A cautionary note on selection

In follow-up to my experiment on anchoring, I had subjects guess the number of dots in a series of images. Workers were “randomly” (I’ll explain the scare quotes later) assigned to one of 7 of these tasks (labeled A-G), in order from fewest dots to the most dots.
Here is A:
Picture A
and here is G:
Picture A
After the initial task, workers could keep working, making their way through the other 6 tasks, which were also “randomly” assigned. Most did all 7 but a sizable number just did 1. As data began to come in, I checked that an approximately equal numbers of workers did each of the 7 pictures. They did, but in AMT this tells us nothing about selection: when a user “returns” a HIT rather than completing it, that HIT is returned to the pool of uncompleted HITs, making it available for a future worker.

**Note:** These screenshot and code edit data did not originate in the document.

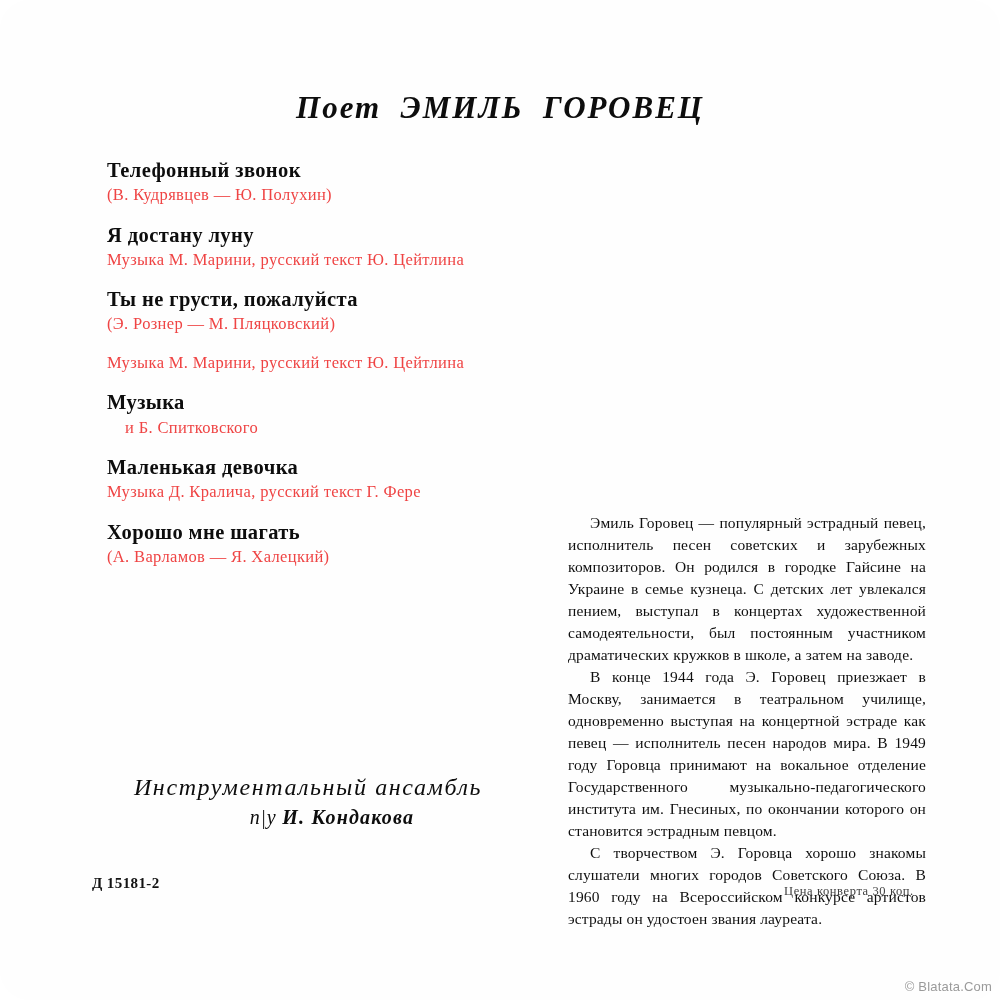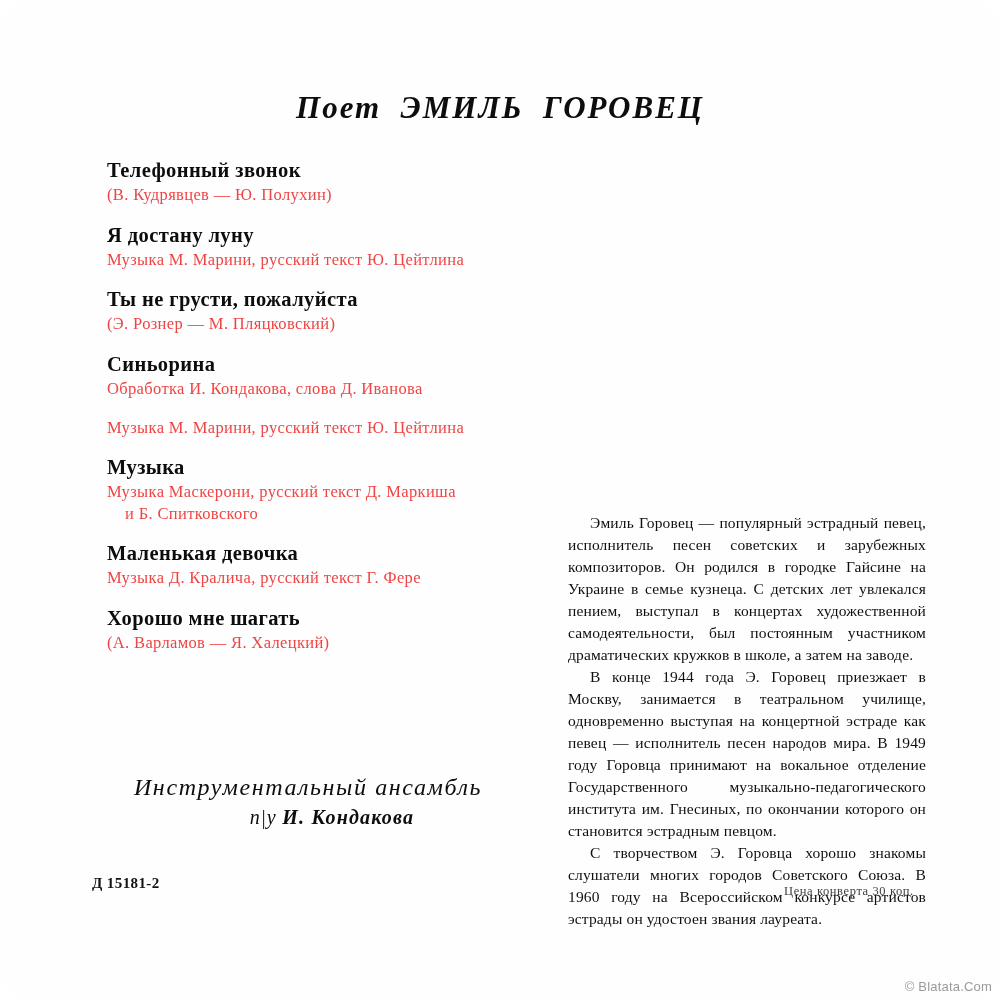--- a/index.html
+++ b/index.html
@@ -175,12 +175,6 @@
       </div>
     </div>
 
-    <div class="track">
-      <div class="track-title">Синьорина</div>
-      <div class="track-credit">
-        <span>Обработка И. Кондакова, слова Д. Иванова</span>
-      </div>
-    </div>
 
     <div class="track">
       <div class="track-credit">

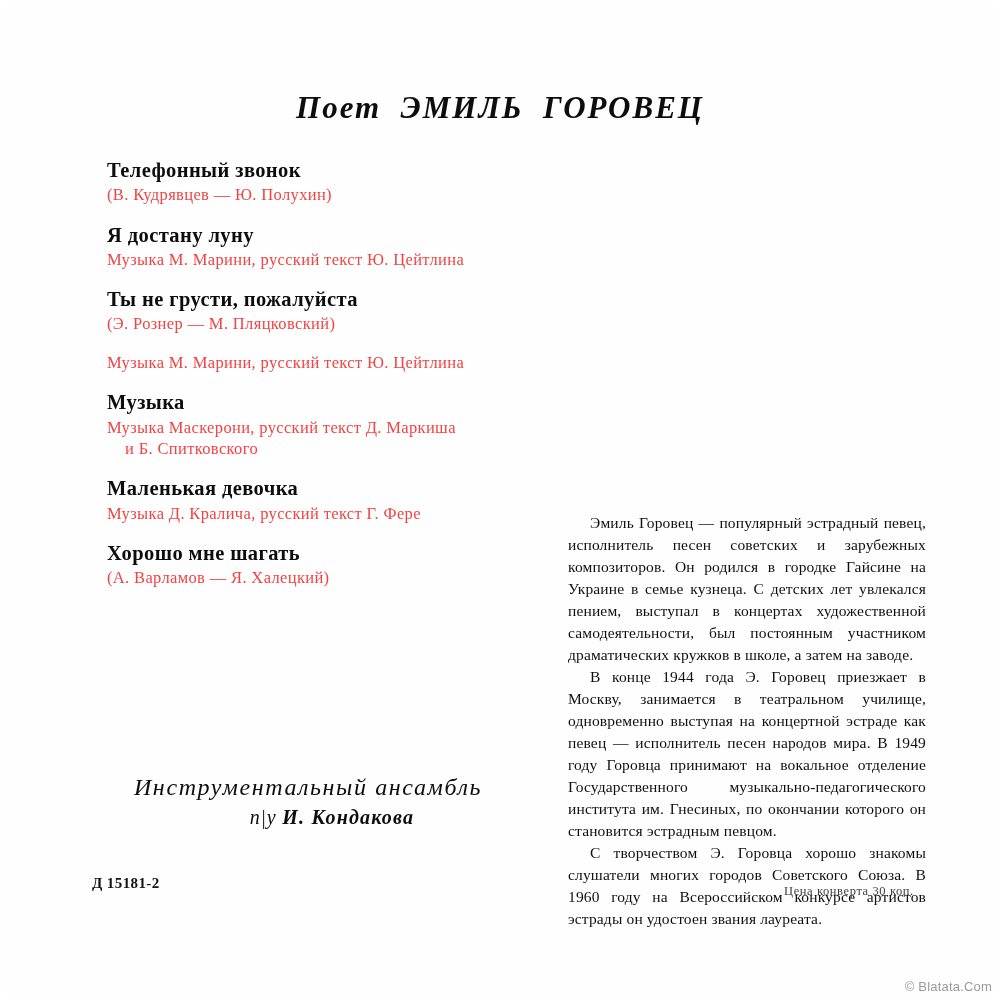--- a/index.html
+++ b/index.html
@@ -185,7 +185,6 @@
     <div class="track">
       <div class="track-title">Музыка</div>
       <div class="track-credit">
-        <span>Музыка Маскерони, русский текст Д. Маркиша</span>
         <span class="cont">и Б. Спитковского</span>
       </div>
     </div>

When I looked at the distribution of “first HITs” i.e., the first picture performed by a subject (remember that they could complete more than one picture) a striking pattern jumped out:

> table(data$first_pic_name)

A B C D E F G
101 100 141 170 154 158 169
>

In general, the more dots a picture had, the more likely it was to be the first task done by a worker. A chi-square test confirmed that the distribution of first pictures.

What’s going on?

The over-representation of high-dot pictures among the first pictures completed by a worker suggests that a disproportionate number of high-dot pictures are being returned. It is of course possible that workers find evaluating many-dot pictures more onerous, but this seems unlikely, especially since there was no penalty for bad guesses. My hunch is that workers find the high-dot tasks less pleasant because they take longer to load—not because they are intrinsically more difficult. Picture G’s file size is 35K, while picture A is only about 10K. This difference is not much for someone with a fast connection, but many workers presumably have slow connections and grew tired of waiting for a G image to load. I plan to test this hypothesis by using image files with approximately identical sizes and see if the pattern still persists.

So what?

If workers are returning HITs for basically arbitrary reasons, that the AMT “back to the pool” sampling is as good as random. However, if users are non-randomly non-complying, you can potentially make biased inferences. In addition to the problem of non-random attrition, because of how AMT allocated workers to tasks, you also get changes in the probability that a subject will be assigned to a group (e.g., late arrivals to the experiment are more likely to be assigned to the group people found distasteful). In future posts, I hope to discuss some of the ways this problem can be circumvented.

You can follow any responses to this entry through the RSS 2.0 feed. Both comments and pings are currently closed.

5 Comments »

 
  • Dean Eckles says:

    I’m excited about this new blog. Thanks for sharing your experiences.

    For any study on Mechanical Turk in which you want random assignment, I would use ExternalQuestions in which the content is determined when the task is previewed (or accepted). If it is returned or abandoned and then previewed (or accepted) by another worker later, then the random assignment code just runs again.

    I wrote a post about using dynamic content for HITs — though with the aim being repriorization and quality of service when using MTurk to power something that is “live”.

  • John Horton says:

    Thanks Dean – you’re right – external questions are the way to go when you need random assignment (though even then, non-random up-take is still a problem). In this particular experiment, I assumed (wrongly) that since the tasks were so similar and there were no obvious differences that could affect compliance, I could simply use the AMT ‘randomization’ – lesson learned!

  • I think another alternate hypothesis is that the high-dot tasks, at first glance to the Turkers, appeared to be much more work. I’d guess that a Turker makes a mental calculation when they see a hit about how much work it will take and how much they’re getting paid, then decide whether they want to do it. I’d guess that both mental workload and estimated time enter into the equation.

    If that’s true, it would actually mean something good about MTurk: that people don’t always try to cheat the system. (If they had tried to cheat, you would have seen a flat rate of takeup across the numbers of dots, because they would have answered with a cheat no matter how hard it was.) It seems that Turkers would, in general, rather return a HIT than cheat. That is A Good Thing.

  • John Horton says:

    Agreed, though I also think cheating is interesting :)

  • Dean Eckles says:

    One angle on the first glance assessment of work required, Michael, would be to see how to make tasks that are the same in difficulty and work required strike workers as easier (not through any kind of deception, but other means).